Sarah Palin launches her own Internet channel, finally giving you a place to hear Sarah Palin’s opinions
In what is the perfect marriage of medium and message, Sarah Palin has finally found a home for her political opinions in Internet video logs, which she will publish on her very own SarahPalinChannel.com. Launched this past Sunday night, the digital network promises to cover “the important issues facing the nation,” and how Barack Obama is getting each and every one of them wrong. It will also, at last, allow Sarah Palin to speak her mind freely, without the limitations that have apparently been placed on her until now.
“Are ya tired of the media filters? Well I am. I always have been,” Palin says of the gatekeepers of filtered, lamestream news organizations who sift through her comments, looking for those few damning paragraphs of quotes, or alternately, give her a nightly spot to make more of them. “I want to talk directly to you on our channel, on my terms—and no need to please the powers that be,” says the former governor and vice-presidential candidate, whose commitment to challenging the status quo has long been on display, in TV settings that are already predisposed to her views, and now on an entire Internet channel where she will face no chance of counterpoint.

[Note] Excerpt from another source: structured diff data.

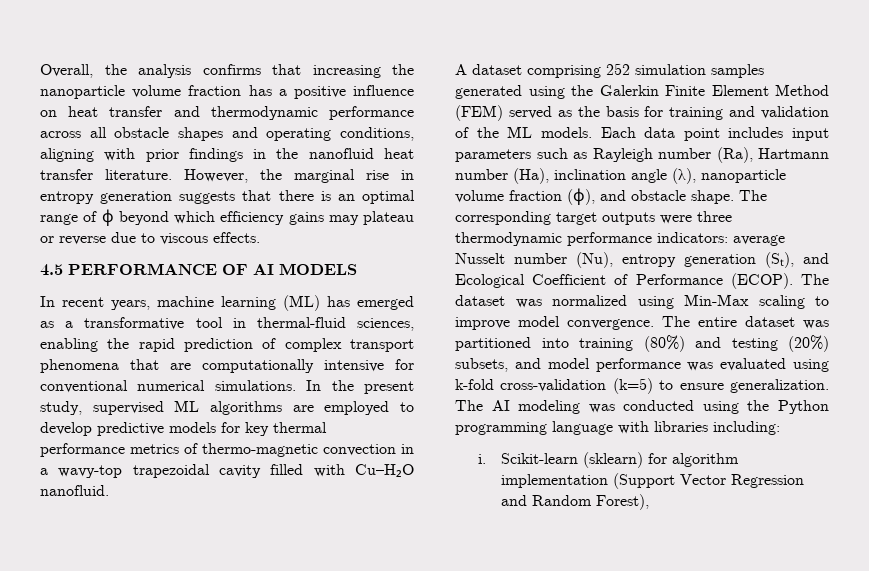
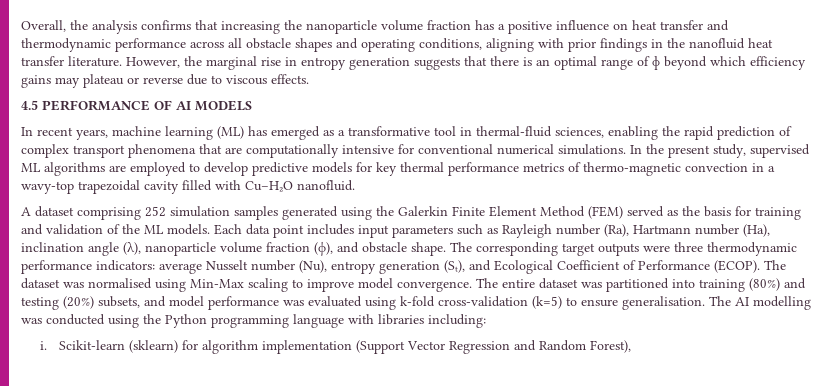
- The dataset was normalized using Min-Max scaling to improve model convergence.
+ The dataset was normalised using Min-Max scaling to improve model convergence.
- The entire dataset was partitioned into training (80%) and testing (20%) subsets, and model performance was evaluated using k-fold cross-validation (k=5) to ensure generalization.
+ The entire dataset was partitioned into training (80%) and testing (20%) subsets, and model performance was evaluated using k-fold cross-validation (k=5) to ensure generalisation.
- The AI modeling was conducted using the Python programming language with libraries including:
+ The AI modelling was conducted using the Python programming language with libraries including:

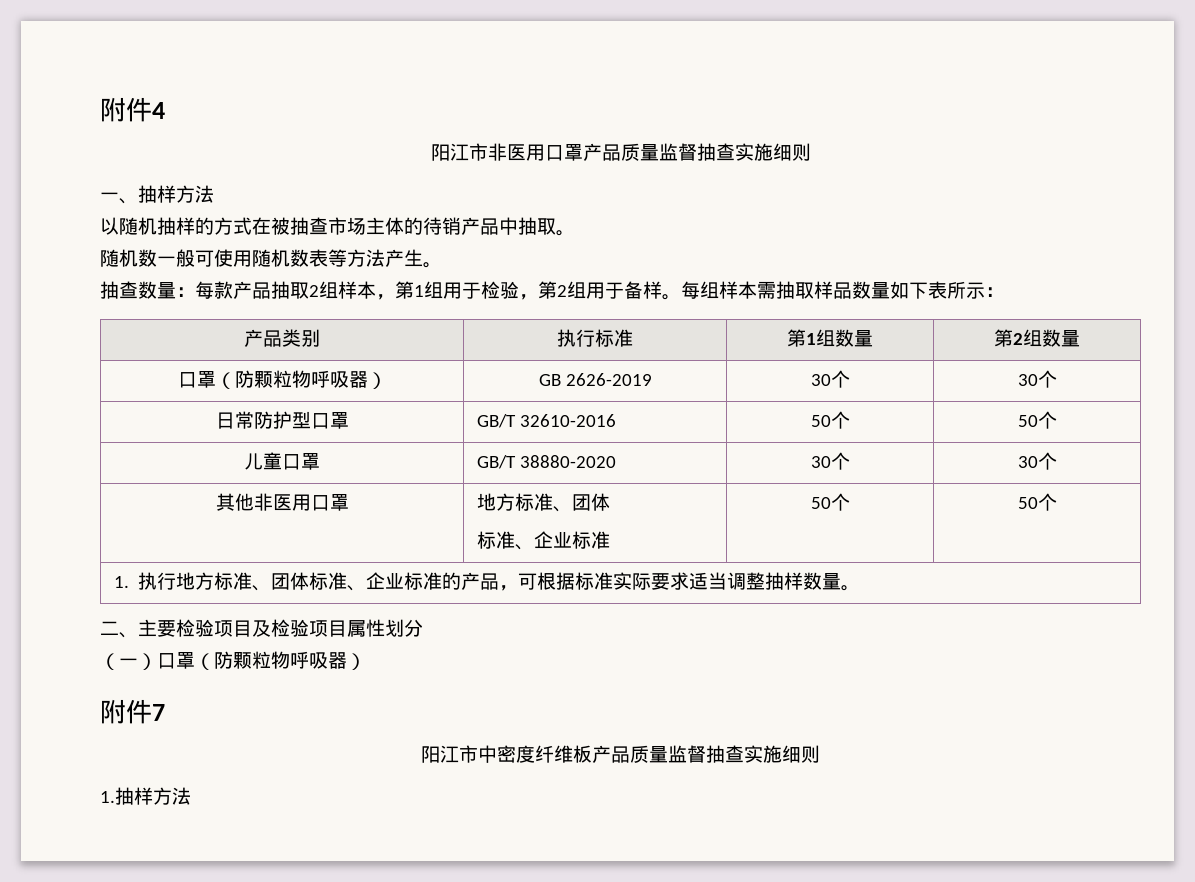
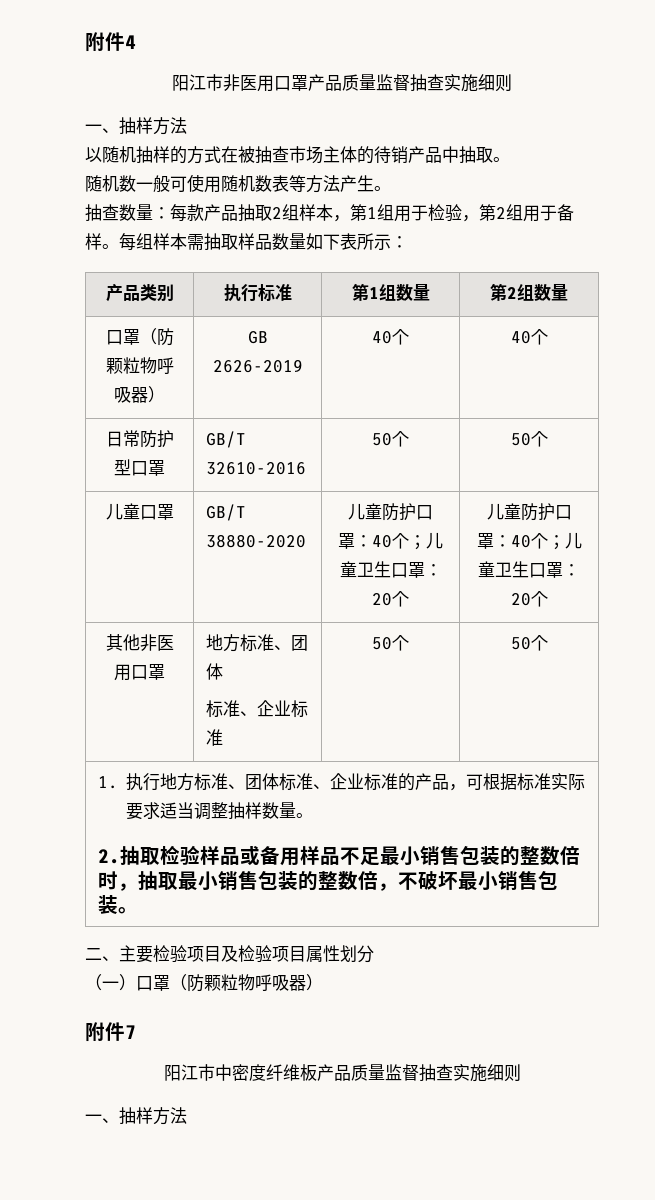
- 口罩（防颗粒物呼吸器） | GB 2626-2019 | 30个 | 30个
+ 口罩（防颗粒物呼吸器） | GB 2626-2019 | 40个 | 40个
- 儿童口罩 | GB/T 38880-2020 | 30个 | 30个
+ 儿童口罩 | GB/T 38880-2020 | 儿童防护口罩：40个；儿童卫生口罩：20个 | 儿童防护口罩：40个；儿童卫生口罩：20个
+ 2.抽取检验样品或备用样品不足最小销售包装的整数倍时，抽取最小销售包装的整数倍，不破坏最小销售包装。
  阳江市中密度纤维板产品质量监督抽查实施细则
- 1.抽样方法
+ 一、抽样方法

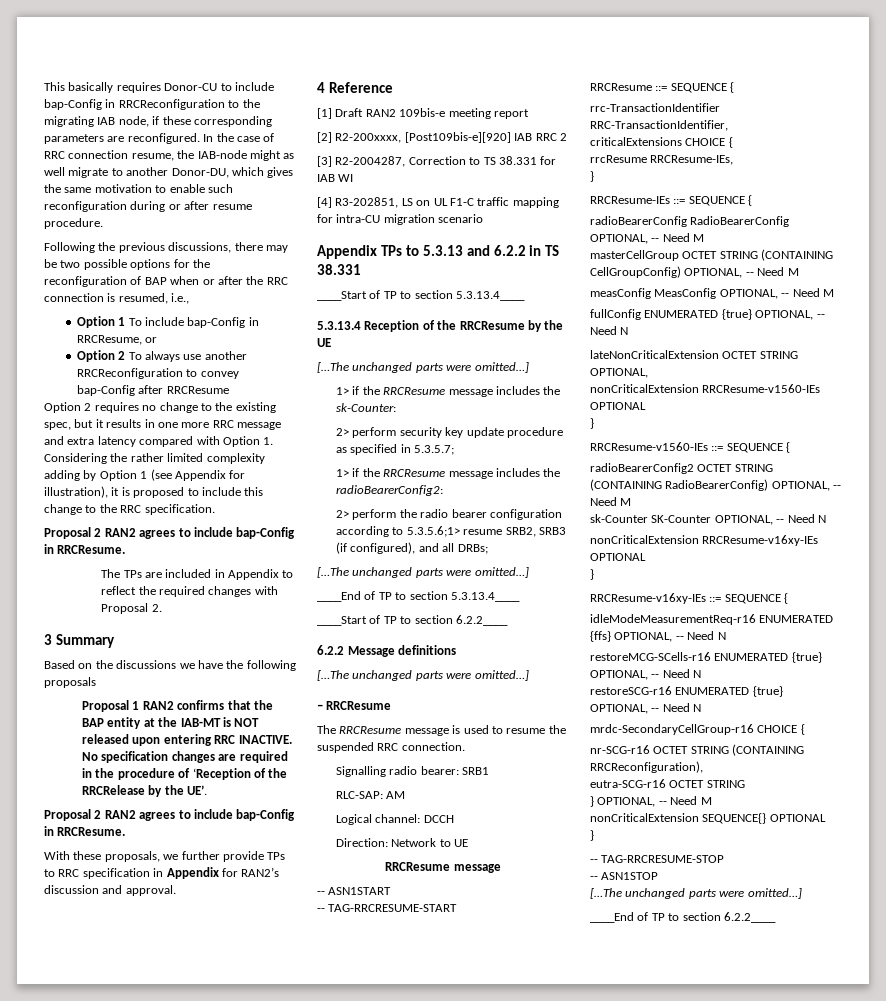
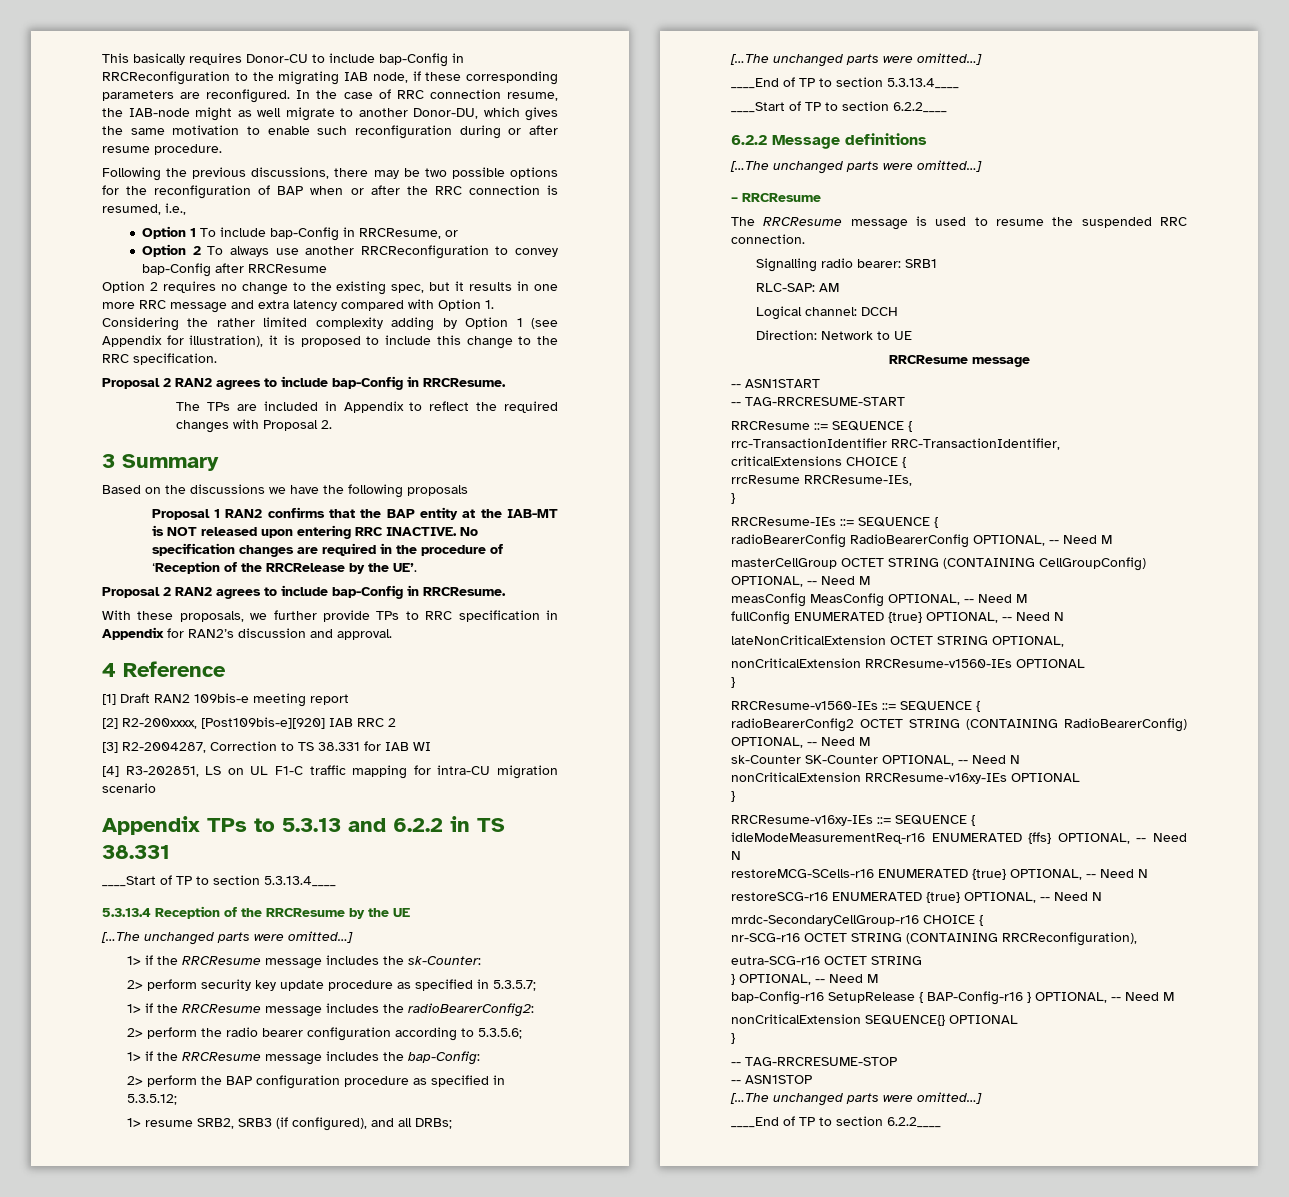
- 2> perform the radio bearer configuration according to 5.3.5.6;1> resume SRB2, SRB3 (if configured), and all DRBs;
+ 2> perform the radio bearer configuration according to 5.3.5.6;
+ 1> if the RRCResume message includes the bap-Config:
+ 2> perform the BAP configuration procedure as specified in 5.3.5.12;
+ 1> resume SRB2, SRB3 (if configured), and all DRBs;
+ bap-Config-r16 SetupRelease { BAP-Config-r16 } OPTIONAL, -- Need M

“Together, we’ll go beyond the sound bites,” says the woman whose entire political persona is based on short, bumper sticker-friendly catchphrases, and whose first video repeats the “hopey-changey” refrain she’s used for four years now. Palin also vows to “cut through the media’s politically correct filter,” which have too long prevented the sort of open, adult discussion Sarah Palin plans to have.
The website for Palin’s unbiased website dedicated to “work[ing] toward solutions” has a ticker that counts the days left in Obama’s administration. It also features a sample video, “We Can’t Be Afraid Of The Scary ‘I’ Word,’” in which Palin lays out the case for Obama’s impeachment through a distorted, mono mic (likely all that she could afford, after Obama gave all the good American mics to illegals), and compares the nation under Obama to a “battered wife” crying, “No mas!”
In case you’re worried that the channel will be dominated by this sort of dry, thoughtful analysis, don’t worry; there some silly things on Sarah Palin’s Channel too. “We’ll also share some of the…. fun that goes on in the Palin household,” Palin haltingly promises in the trailer, before delivering with a shot of her rinsing a salad. The site also has a “Sally’s Word Of The Day” column, from Palin’s “Scrabble-obsessed Mom and her friends,” which will broaden your vocabulary with new words that can be employed in your own diatribes. (Today’s word is “rectitude,” which is defined as “the quality of being honest and morally correct.”)
Palin also touts that the Sarah Palin Channel, despite its breadth of Sarah Palin content, is really about you, promising subscribers the chance to submit her questions and participate in online chats. “That’s what I’m most anxious about,” Palin says, in what some might call a Freudian slip.
Subscription to the Sarah Palin Channel is $9.95 per month or $99.95 for the entire year (or however long Palin sticks with it). Meanwhile, reading Internet comments about “liberals” is still free everywhere.